Kissing the frog: A mathematician's guide to mating

September 2008

Finding the Decision Numbers

As discussed in the main article, if the frogs are randomly numbered between 0 and 1, with the prince having the highest number, there is a sequence of decision numbers associated with the best strategy for choosing the top frog. Since we're meant to be doing some maths, we need some notation. We'll consider the general case with $N$ frogs, and let the number on the $j$th frog be $y_ j$, $j = 1,2,\ldots ,N$. In addition, we'll try to find an increasing sequence of decision numbers, $b_ j$, $j = 0,1,2,\ldots , N-1$, such that we kiss the $j$th frog if it has the largest number seen so far and $y_ j > b_{N-j}$. In other words, to think about kissing the last frog we need $y_ N > b_0$, the next to last frog, $y_{N-1} > b_1$, and so on. The reasons for this back to front numbering of the decision numbers should become clear below.

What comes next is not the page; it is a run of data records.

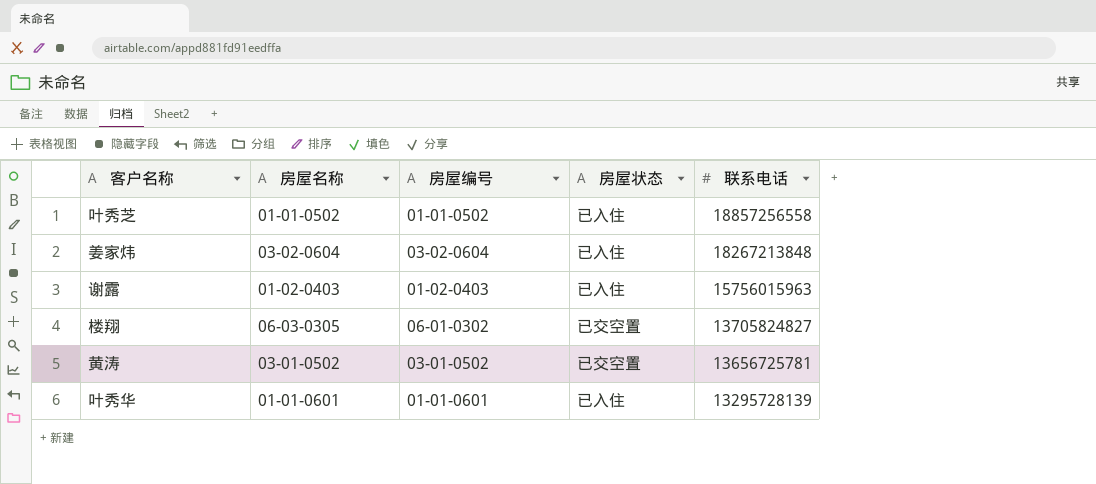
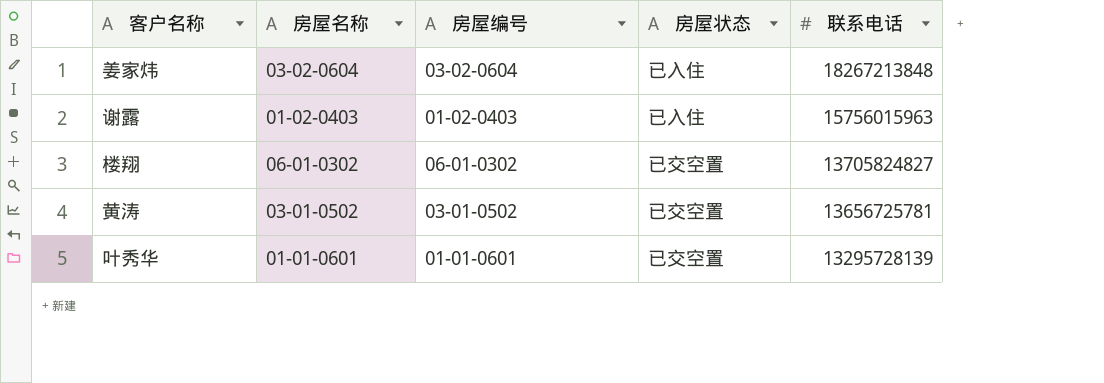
row 叶秀芝: 01-01-0502 | 01-01-0502 | 已入住 | 18857256558 -> none
楼翔 | 房屋名称: 06-03-0305 -> 06-01-0302
叶秀华 | 房屋状态: 已入住 -> 已交空置

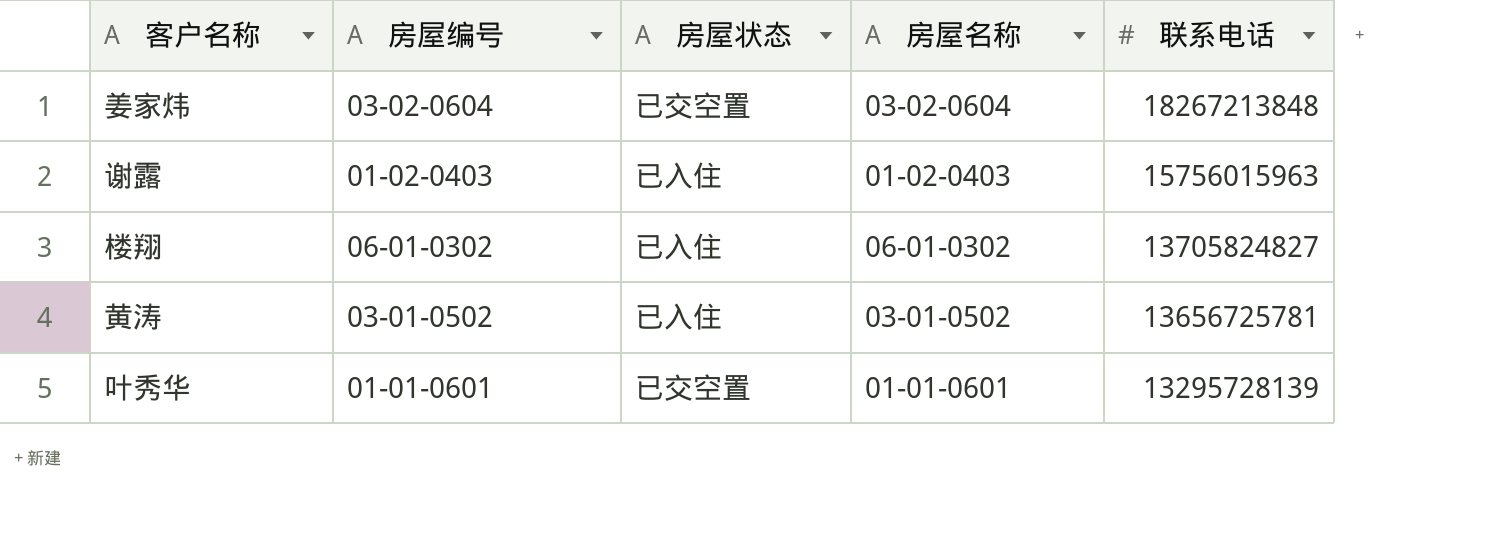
column 房屋名称 | position: 2 -> 4
姜家炜 | 房屋状态: 已入住 -> 已交空置
楼翔 | 房屋状态: 已交空置 -> 已入住
黄涛 | 房屋状态: 已交空置 -> 已入住

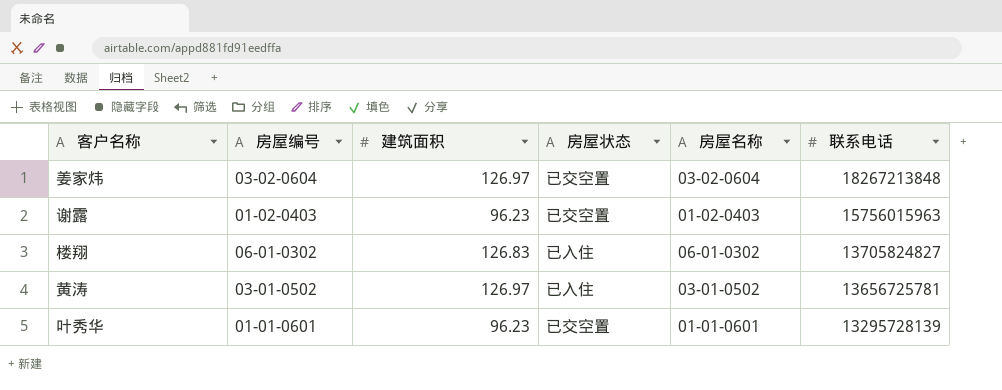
column 建筑面积 | position: none -> 3
谢露 | 房屋状态: 已入住 -> 已交空置

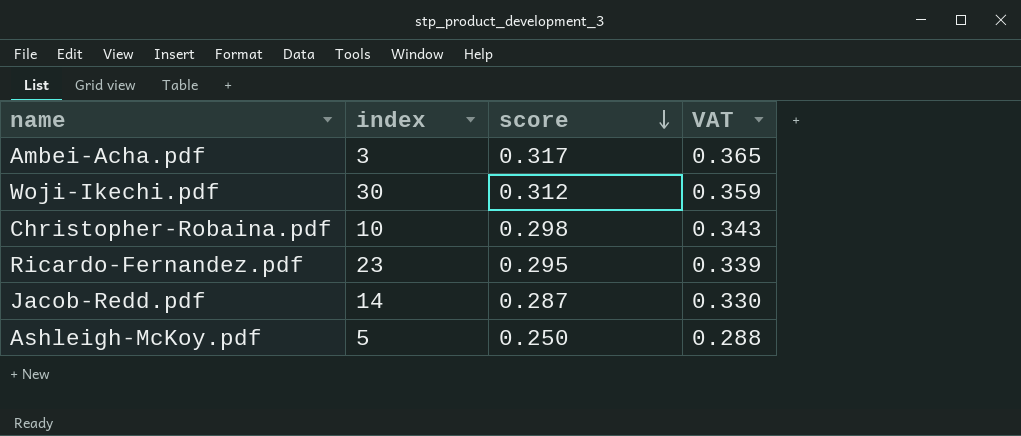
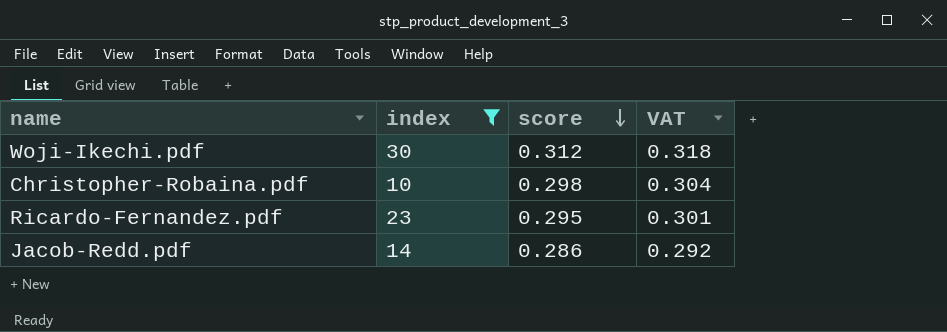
filter: none -> index >= 10
column VAT | formula: [score] * 1.15 -> [score] * 1.02
Jacob-Redd.pdf | score: 0.287 -> 0.286

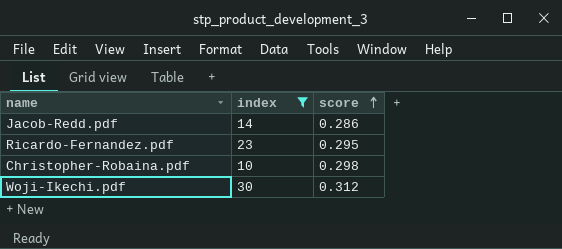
row order: score descending -> score ascending
column VAT | formula: [score] * 1.02 -> none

Let's assume that the $(N-k)$th frog has the largest number so far on its back, $y_{N-k}$, which we'll write as just $y$ to make things look nicer on the page. There are therefore $k$ frogs still to come out of the pond. If we kiss the frog, the probability that he's the handsome prince is equal to the probability that the remaining $k$ frogs have numbers less than $y$, which is $y^ k$. That's the easy part of the calculation. The next bit is rather more tricky, but basically just involves counting (or combinatorics as it's rather grandly called by mathematicians).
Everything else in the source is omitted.